Online Program

290142
Systematic error in the measurement of unsafe abortion related mortality: A multiple bias analysis


Wednesday, November 6, 2013 : 1:15 p.m. - 1:30 p.m.

Caitlin Gerdts, MHS, PhD, Department of Obstetrics, Gynecology, and Reproductive Sciences, University of California, San Francisco, Oakland, CA
Background: Without accurate measurement we cannot effectively target programs to reduce the dangerous consequences of unsafe abortion. Here we undertook a multiple-bias analysis approach to quantify the effect of systematic error on abortion-related maternal mortality estimates and outline a simple framework for investigators interested in replicating a multiple-bias analysis in their own data. Methods: This analysis employed Monte-Carlo based, probabilistic, multiple bias-analysis techniques to evaluate the influence of selection bias and misclassification in three studies of abortion related mortality. The prior distributions chosen for selection bias and misclassification differed by study, but a common analysis plan was followed. Results: For each study, the proportion of abortion related deaths (median) increased significantly after multiple bias analysis. Conclusions: These findings have broad reaching implications for the way we understand the distribution of cause of maternal death. If, as our data suggest, abortion related deaths account for a larger proportion of maternal deaths than previously thought, these methods can be used to more accurately determine the range of potential burden of abortion related mortality, and can also be used to help target funds towards increasing access to family planning and safe abortion.

Learning Areas:

Biostatistics, economics
Epidemiology
Public health or related research
Social and behavioral sciences

Learning Objectives:
Describe biases that exist in current measures of unsafe abortion related mortality. Demonstrate a quantitative technique (Mutlitple Bias Analysis) to correct for existing biases.

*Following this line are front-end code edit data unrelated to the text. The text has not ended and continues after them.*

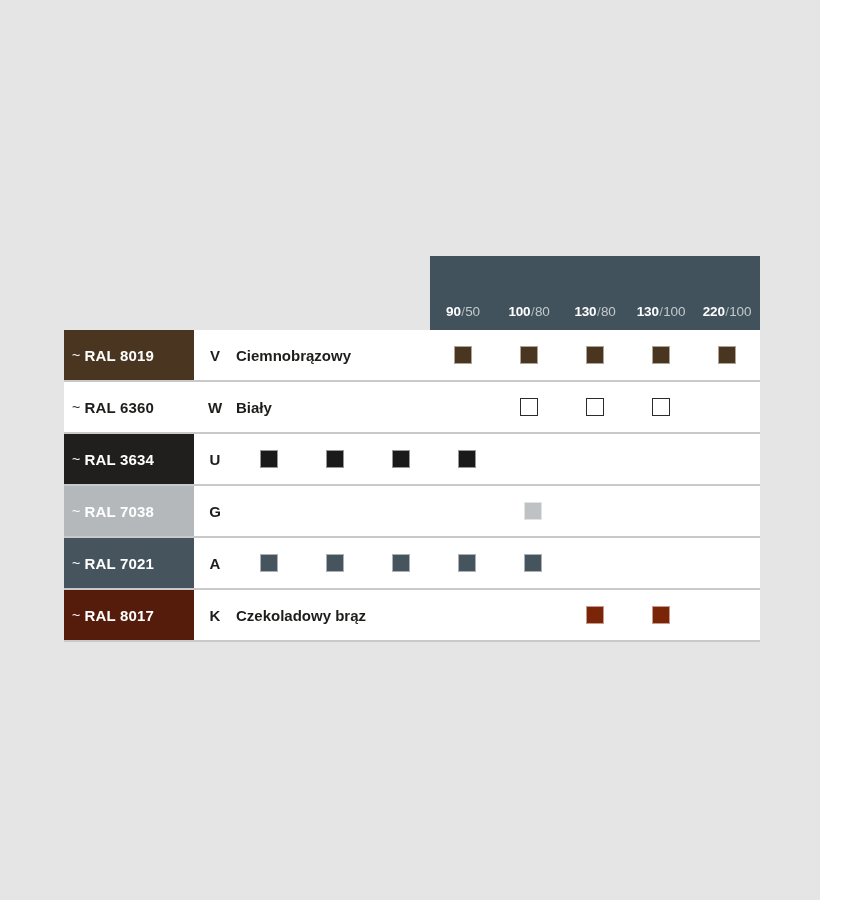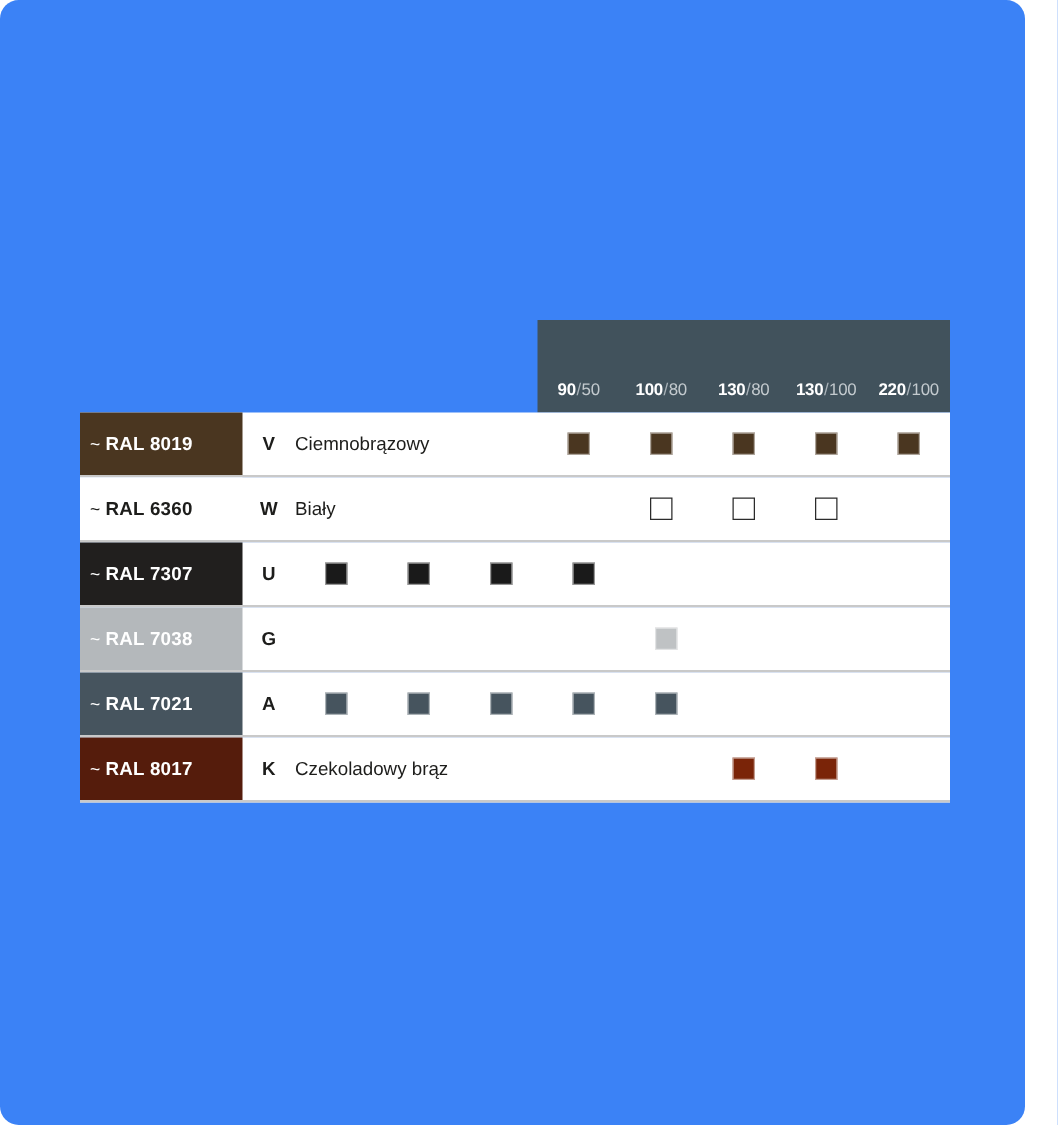"90/50" #sheet { background: #3b82f6 -> #e5e5e5; border-radius: 15px -> none }
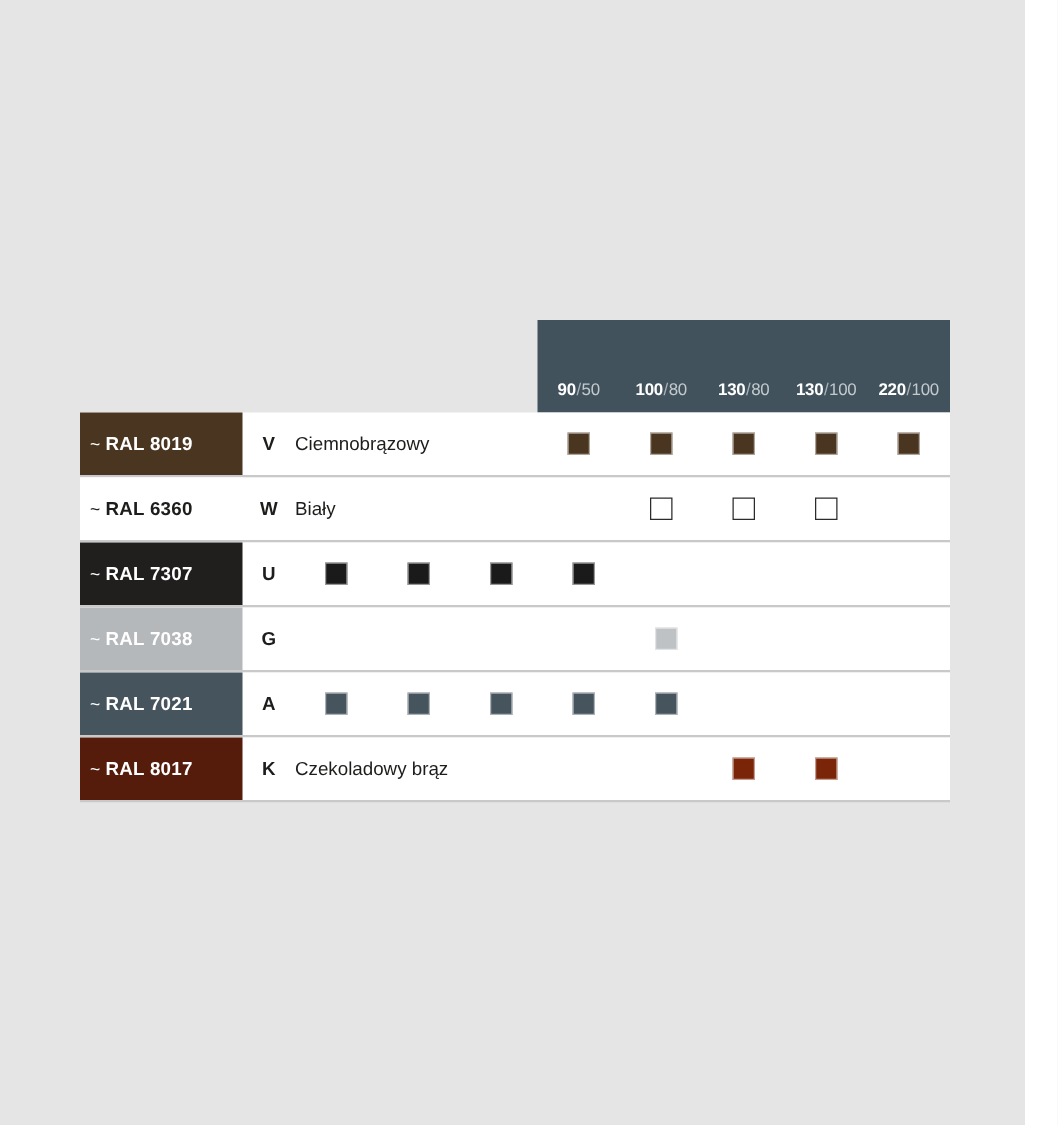"Ciemnobrązowy" .name-cell { font-weight: normal -> bold }
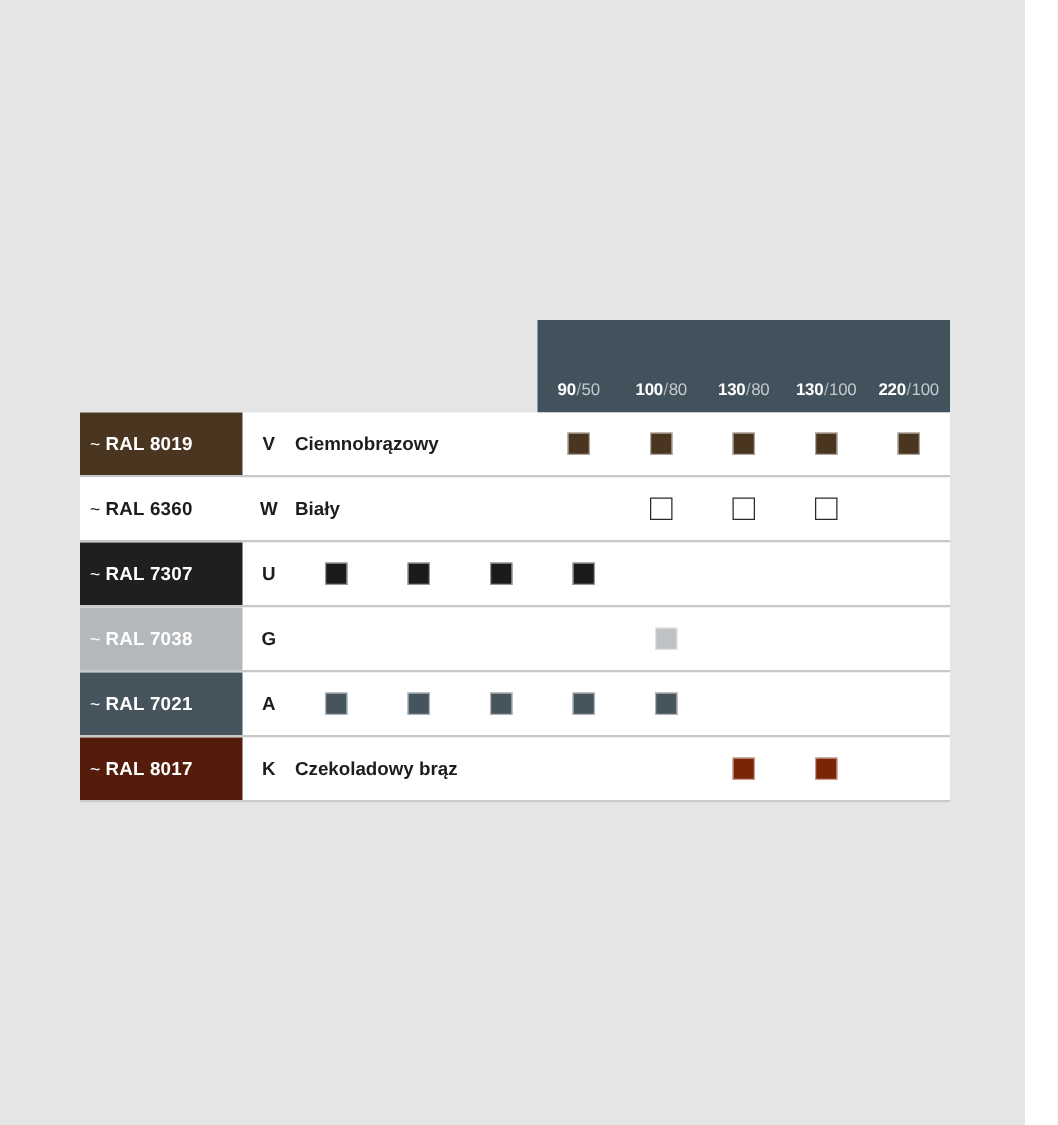"RAL 7307" span { text: 7307 -> 3634 }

Keyword(s): Abortion, Epidemiology

Presenting author's disclosure statement:

Qualified on the content I am responsible for because: I am an Epidemiologist by training, and my methodologic expertise lies in study design, quantitative bias analysis, and causal inference approaches. I employ a combination of epidemiologic methods and biostatistical techniques to pursue a research agenda that focuses on the causes and consequences of illegal and/or unsafe abortion.
Any relevant financial relationships? No

I agree to comply with the American Public Health Association Conflict of Interest and Commercial Support Guidelines, and to disclose to the participants any off-label or experimental uses of a commercial product or service discussed in my presentation.